(Difference listings)

<<<<

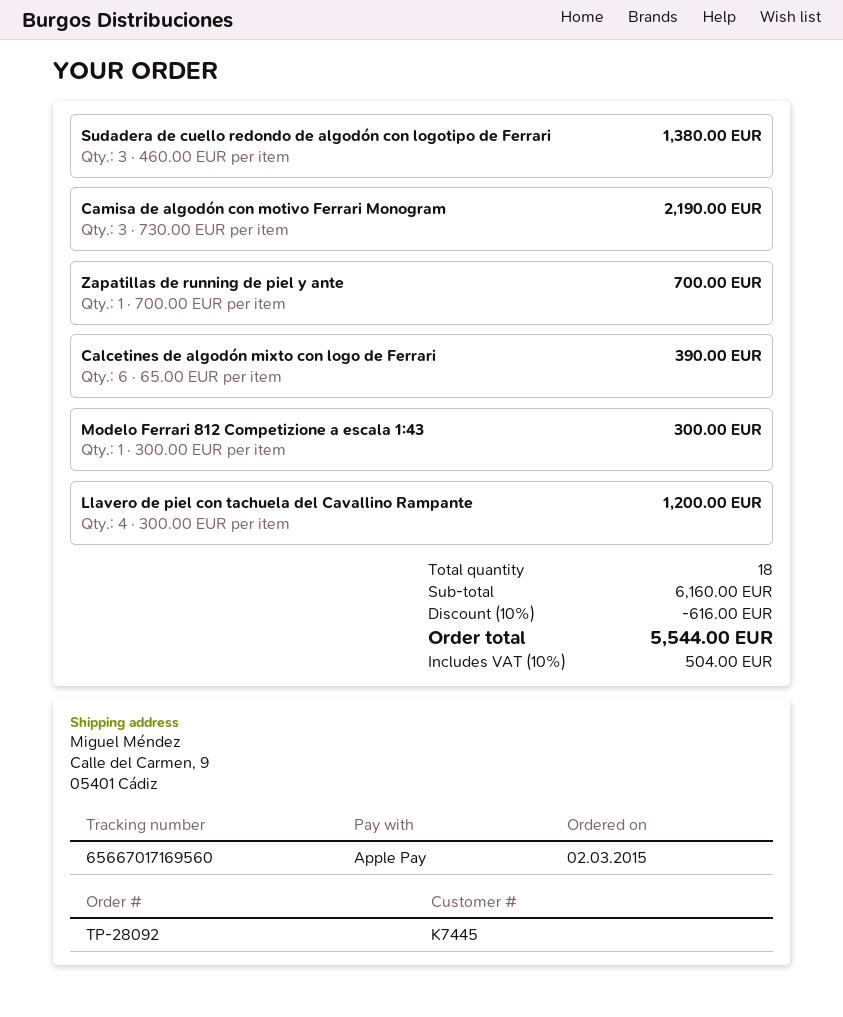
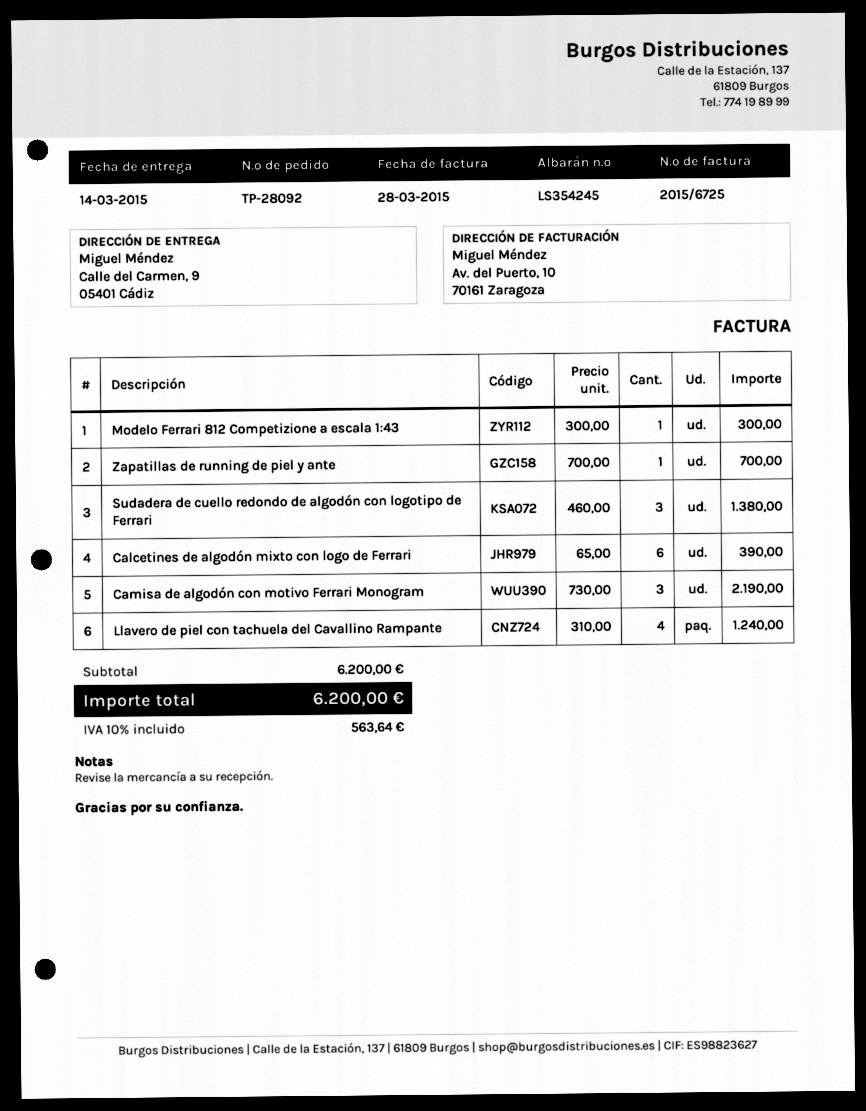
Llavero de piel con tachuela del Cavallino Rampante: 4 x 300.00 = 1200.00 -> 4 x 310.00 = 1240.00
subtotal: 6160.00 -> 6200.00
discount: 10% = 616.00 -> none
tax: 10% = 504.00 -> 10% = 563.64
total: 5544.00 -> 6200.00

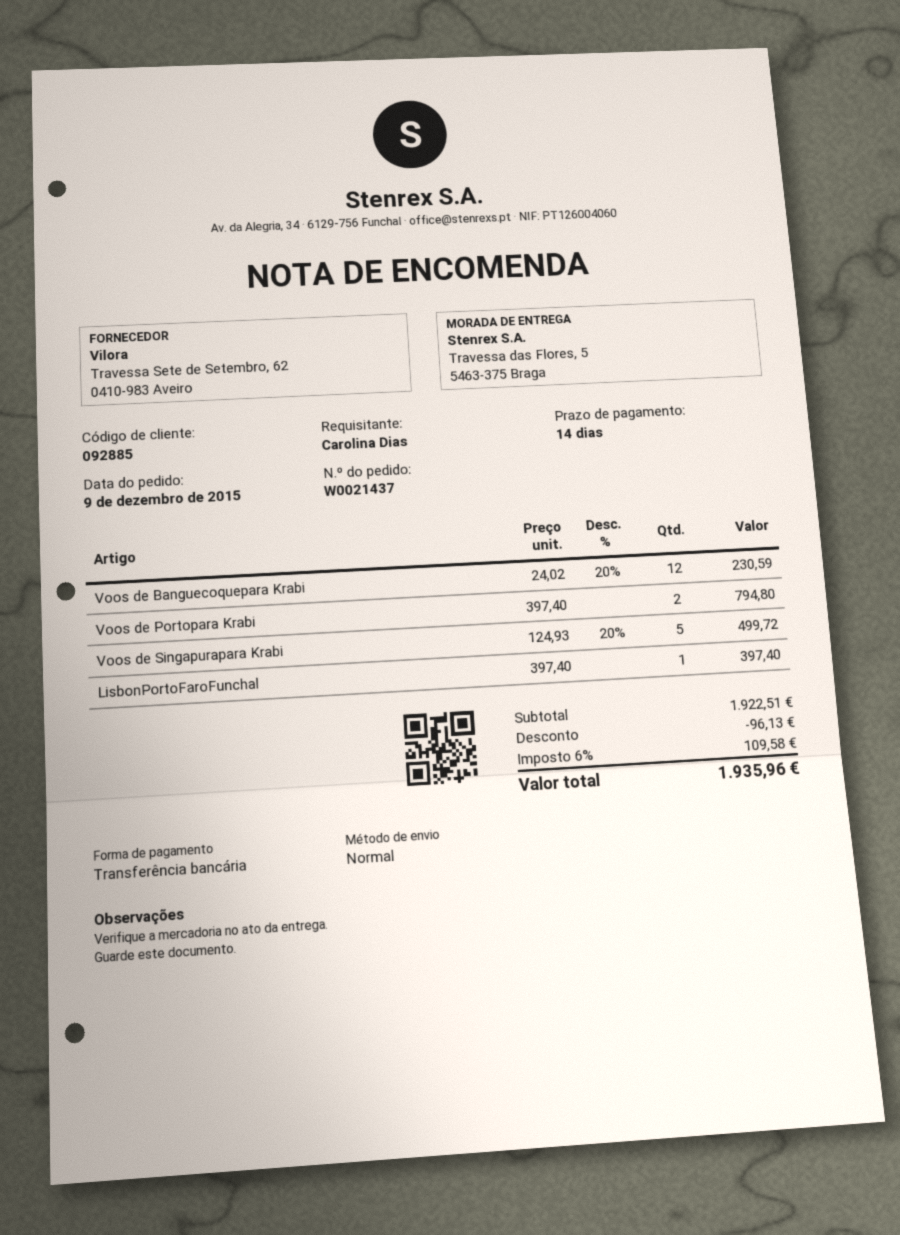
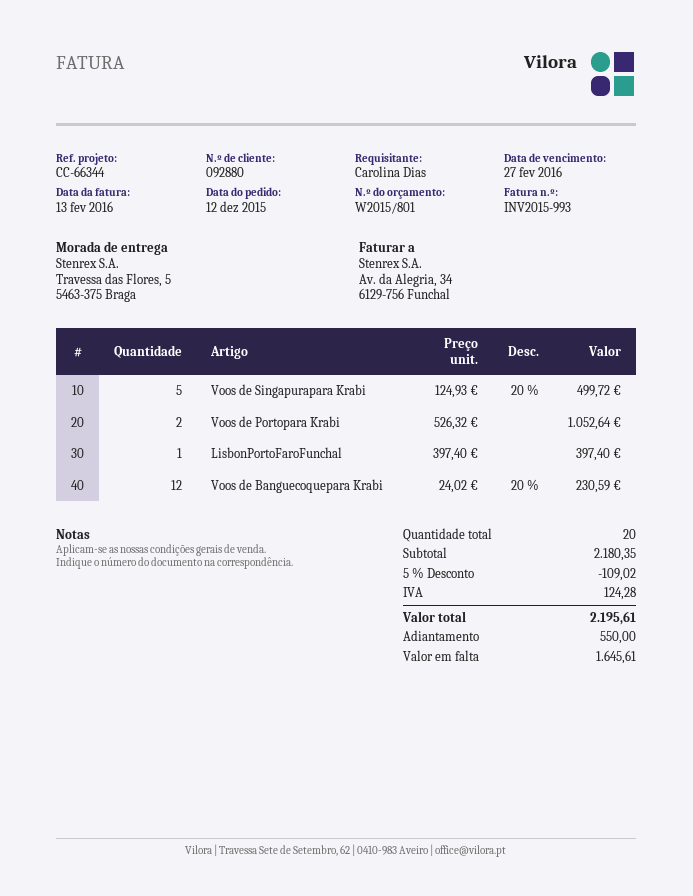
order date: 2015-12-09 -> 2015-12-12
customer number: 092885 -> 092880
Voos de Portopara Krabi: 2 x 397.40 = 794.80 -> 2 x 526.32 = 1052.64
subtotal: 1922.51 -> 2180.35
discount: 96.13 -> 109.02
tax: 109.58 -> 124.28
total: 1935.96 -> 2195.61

>>>>

= What you have to do =
Retype all the entries exactly; drop the pictures.

= Result for this exercise =
Llavero de piel con tachuela del Cavallino Rampante: 4 x 300.00 = 1200.00 -> 4 x 310.00 = 1240.00
subtotal: 6160.00 -> 6200.00
discount: 10% = 616.00 -> none
tax: 10% = 504.00 -> 10% = 563.64
total: 5544.00 -> 6200.00

order date: 2015-12-09 -> 2015-12-12
customer number: 092885 -> 092880
Voos de Portopara Krabi: 2 x 397.40 = 794.80 -> 2 x 526.32 = 1052.64
subtotal: 1922.51 -> 2180.35
discount: 96.13 -> 109.02
tax: 109.58 -> 124.28
total: 1935.96 -> 2195.61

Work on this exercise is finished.